I frequently have occasion to perform modular arithmetic in Haskell, where the modulus is usually large and often prime (like 2000000011). Currently, I just use functions like (modAdd m a b), (modMul m a b), (modDiv m a b) etc. But that is rather inconvenient, requiring an additional parameter to always be specified and carried around and creating my various functions in both the regular integral form and separately in mod- form.
So it occurs that it might be a good idea to create a new class something like this:
class Integral a => Mod a
m = 2000000011
instance Integral a => Num (Mod a) where
... defining (+), etc. as modulo m
Then one could just perform regular arithmetic, using regular functions, and define useful structures like
factorials :: [Mod Int]
factorials = 1:zipWith (*) factorials [1..]
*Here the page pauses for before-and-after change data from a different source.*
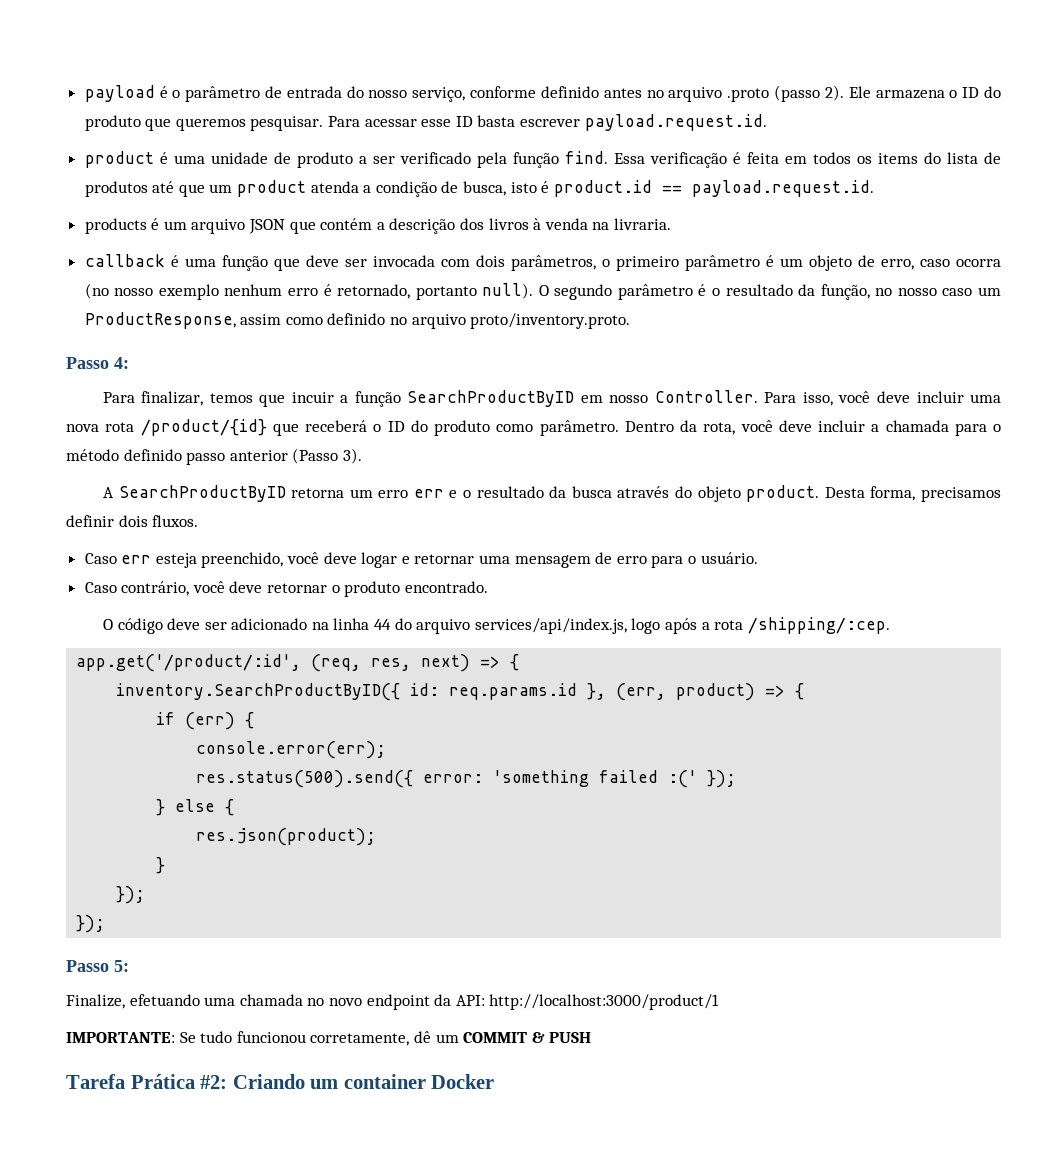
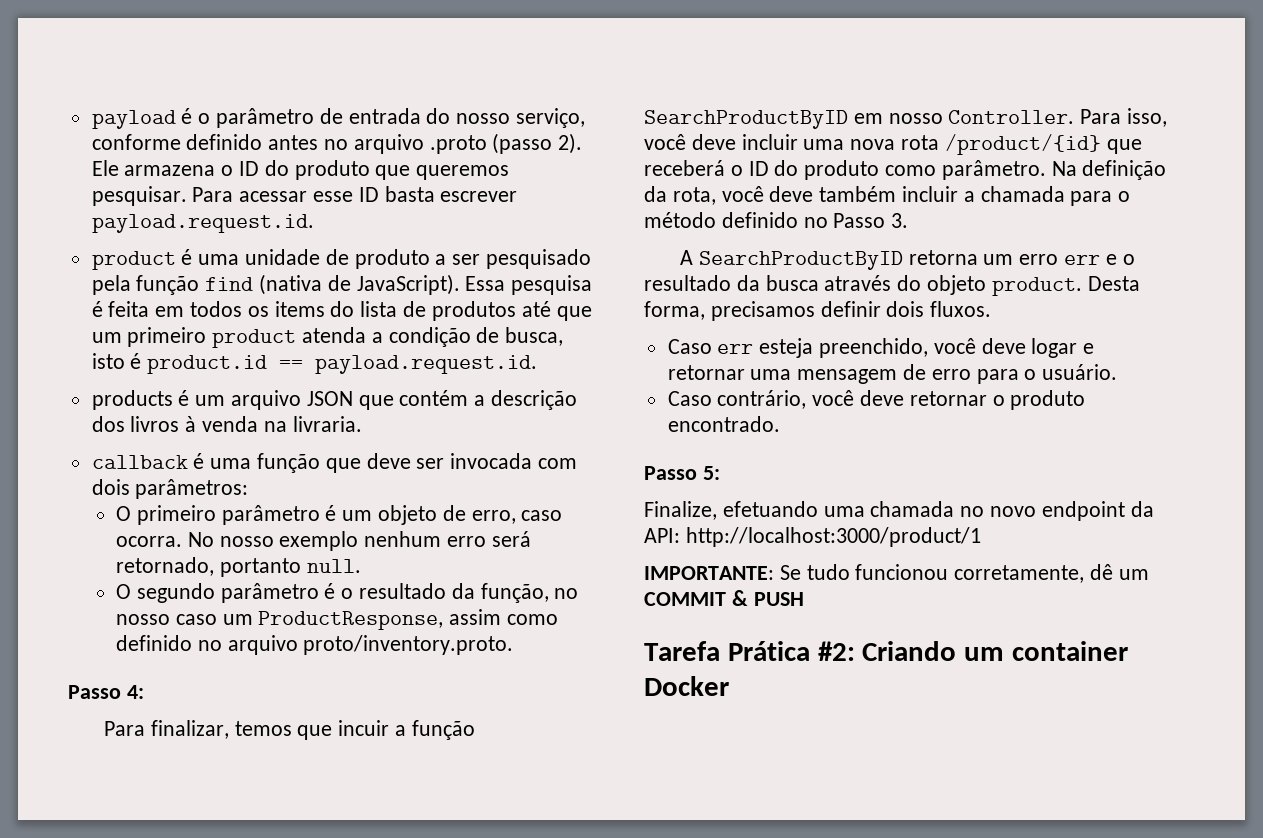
[399,152,471,164] verificado -> [486,249,592,269] pesquisado
[564,151,727,168] find. Essa verificação -> [205,274,593,295] find (nativa de JavaScript). Essa pesquisa
(233, 188) none -> [127,327,207,347] primeiro
[510,255,610,271] parâmetros, o -> [135,479,249,499] [115,506,131,521] parâmetros: // O
[955,259,1001,267] [84,283,109,299] ocorra (no -> [115,532,214,547] ocorra. No
[323,284,332,296] é -> [491,531,531,547] será
[482,283,534,299] null). -> [306,559,361,573] null. //
[624,421,674,432] Dentro -> [1051,160,1167,180] Na definição
(812, 426) none -> [819,186,897,202] também
[186,448,362,465] passo anterior (Passo 3). -> [803,213,909,228] no Passo 3.
[102,617,890,634] [76,654,520,672] [116,683,805,701] [156,712,255,730] [196,741,387,759] [196,770,737,788] [156,799,235,816] [196,828,377,846] [156,857,166,874] [116,886,146,904] [76,915,106,933] // O código deve ser adicionado na linha 44 do arquivo services/api/index.js, logo após a rota /shipping/:cep. // app.get('/product/:id', (req, res, next) => { // inventory.SearchProductByID({ id: req.params.id }, (err, product) => { // if (err) { // console.error(err); // res.status(500).send({ error: 'something failed :(' }); // } else { // res.json(product); // } // }); // }); -> (780, 424) none

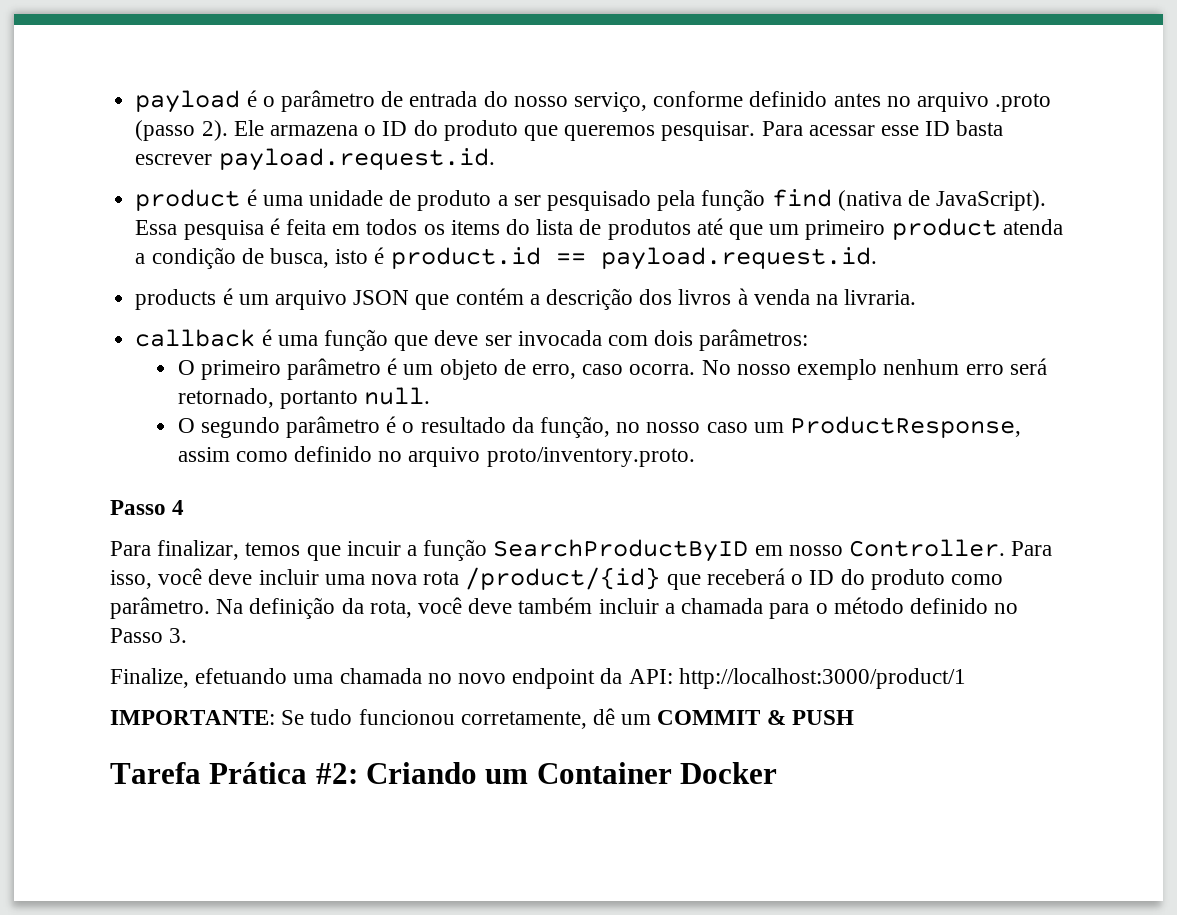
[126,685,144,699] 4: -> [172,500,185,515] 4
[679,250,1135,270] [644,275,1140,296] [644,301,992,321] [667,338,1095,358] [667,364,1118,384] [667,390,1086,410] [667,416,780,432] [644,466,720,480] // A SearchProductByID retorna um erro err e o resultado da busca através do objeto product. Desta forma, precisamos definir dois fluxos. // Caso err esteja preenchido, você deve logar e retornar uma mensagem de erro para o usuário. // Caso contrário, você deve retornar o produto encontrado. // Passo 5: -> (188, 635) none
[1012,641,1129,661] container -> [536,762,672,784] Container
But that has one problem: All values of type Mod Int necessarily must have the same modulus. However, often I need to work in multiple moduli in one program (of course always only combining values of the same modulus).
I think, but do not understand sufficiently well to be sure, that this could be overcome by something like this:
class Integral a => Mod Nat a
where Nat is a type that encodes the modulus in Peano fashion. This would be advantageous: I could have values of different moduli and the type-checker would save me from accidentally combining this value.
Is something like this feasible and efficient? Will it cause either the compiler or the RTS to try to actually construct the enormous (Succ (Succ (Succ ... repeated 2000000011 times) if I try to use that modulus, rendering the solution effectively useless? Will the RTS try to check the type match on every operation? Will the RTS representation of every value be blown up from what could otherwise be just an unboxed int?
Is there a better way?
Thanks to helpful comments from cirdec, dfeuer, user5402, and tikhon-jelvis, I learned that (unsurprisingly) I was not the first to have this idea. In particular, there is a recent paper by Kiselyov and Shan that gives an implementation and tikhon-jelvis has posted to Hackage a solution called (surprise!) modular-arithmetic, that offers even nicer semantics using fancy ghc pragmas.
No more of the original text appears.